• **What you need to do**
What you give back must match the records below exactly, apart from the pictures, which are omitted.

• **Data section**
--------------------------------------------------

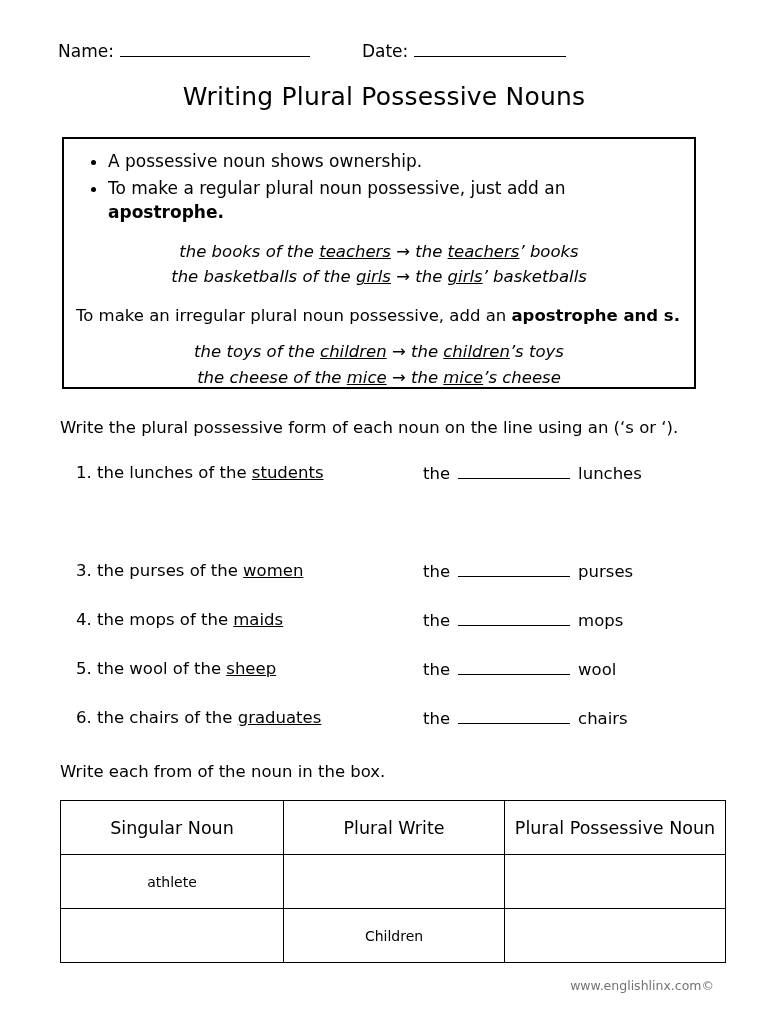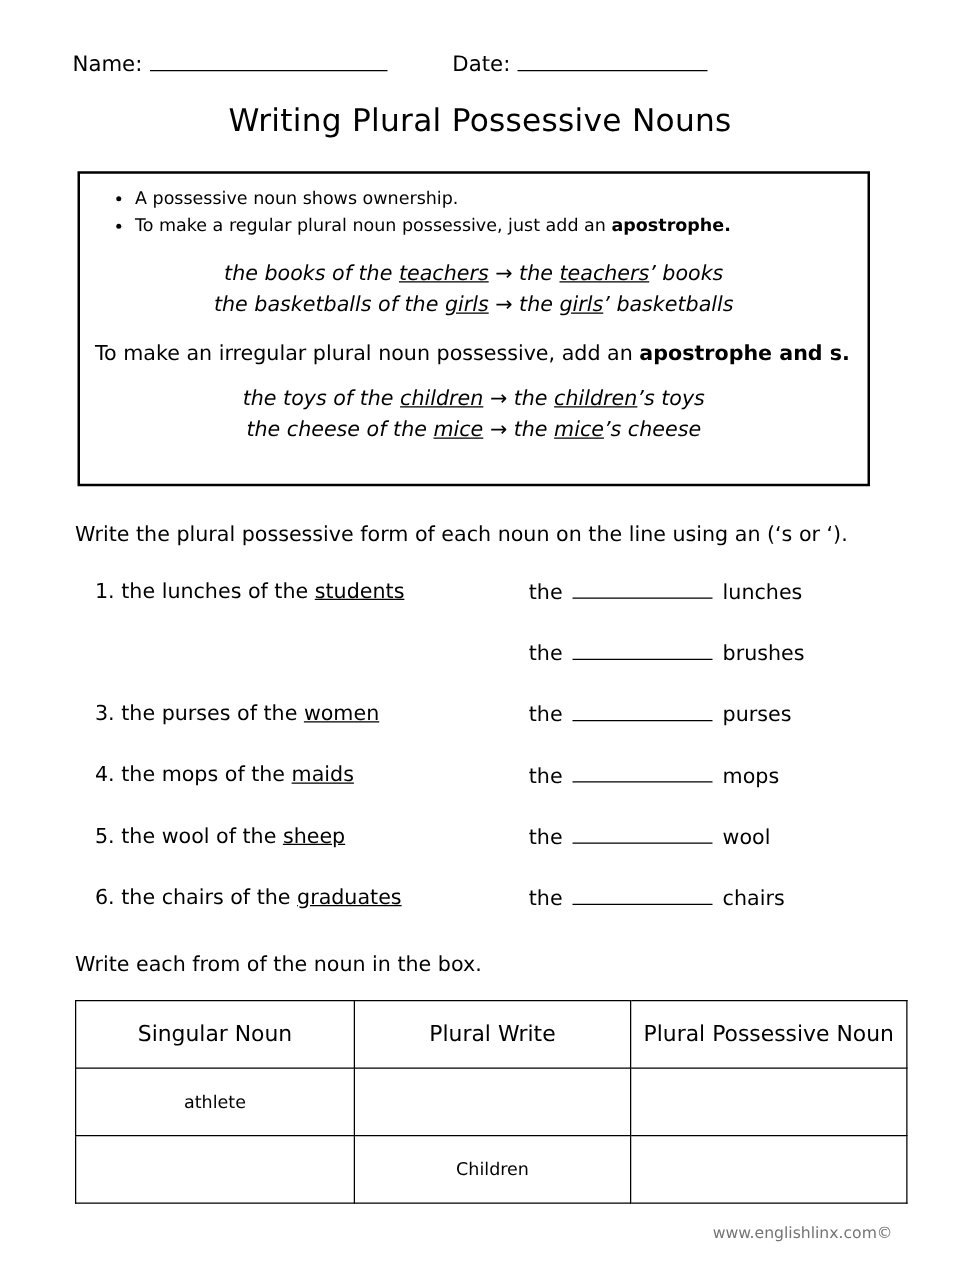--- a/index.html
+++ b/index.html
@@ -63,21 +63,21 @@
     width: 634px;
     height: 252px;
     border: 2.2px solid #000;
     box-sizing: border-box;
     padding: 8px 10px 6px 10px;
   }
   .bullets {
     margin: 2px 0 0 0;
     padding-left: 34px;
     list-style: disc;
-    font-size: 14px;
+    font-size: 17px;
     line-height: 1.45;
   }
   .bullets li { margin-bottom: 2px; }
   .ital-center {
     text-align: center;
     font-style: italic;
     font-size: 16.5px;
     line-height: 1.55;
     margin-top: 14px;
   }
@@ -230,23 +230,20 @@
       <span class="item-left">
         <span>1.</span>
         <span>the lunches of the </span><span class="u">students</span>
       </span>
       <span class="item-right">
         <span>the</span><span class="answer-blank"></span><span>lunches</span>
       </span>
     </div>
 
     <div class="item-row">
-      <span class="item-right">
-        <span>the</span><span class="answer-blank"></span><span>brushes</span>
-      </span>
     </div>
 
     <div class="item-row">
       <span class="item-left">
         <span>3.</span>
         <span>the purses of the </span><span class="u">women</span>
       </span>
       <span class="item-right">
         <span>the</span><span class="answer-blank"></span><span>purses</span>
       </span>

--------------------------------------------------

• **Exercise response**
--- a/index.html
+++ b/index.html
@@ -63,21 +63,21 @@
     width: 634px;
     height: 252px;
     border: 2.2px solid #000;
     box-sizing: border-box;
     padding: 8px 10px 6px 10px;
   }
   .bullets {
     margin: 2px 0 0 0;
     padding-left: 34px;
     list-style: disc;
-    font-size: 14px;
+    font-size: 17px;
     line-height: 1.45;
   }
   .bullets li { margin-bottom: 2px; }
   .ital-center {
     text-align: center;
     font-style: italic;
     font-size: 16.5px;
     line-height: 1.55;
     margin-top: 14px;
   }
@@ -230,23 +230,20 @@
       <span class="item-left">
         <span>1.</span>
         <span>the lunches of the </span><span class="u">students</span>
       </span>
       <span class="item-right">
         <span>the</span><span class="answer-blank"></span><span>lunches</span>
       </span>
     </div>
 
     <div class="item-row">
-      <span class="item-right">
-        <span>the</span><span class="answer-blank"></span><span>brushes</span>
-      </span>
     </div>
 
     <div class="item-row">
       <span class="item-left">
         <span>3.</span>
         <span>the purses of the </span><span class="u">women</span>
       </span>
       <span class="item-right">
         <span>the</span><span class="answer-blank"></span><span>purses</span>
       </span>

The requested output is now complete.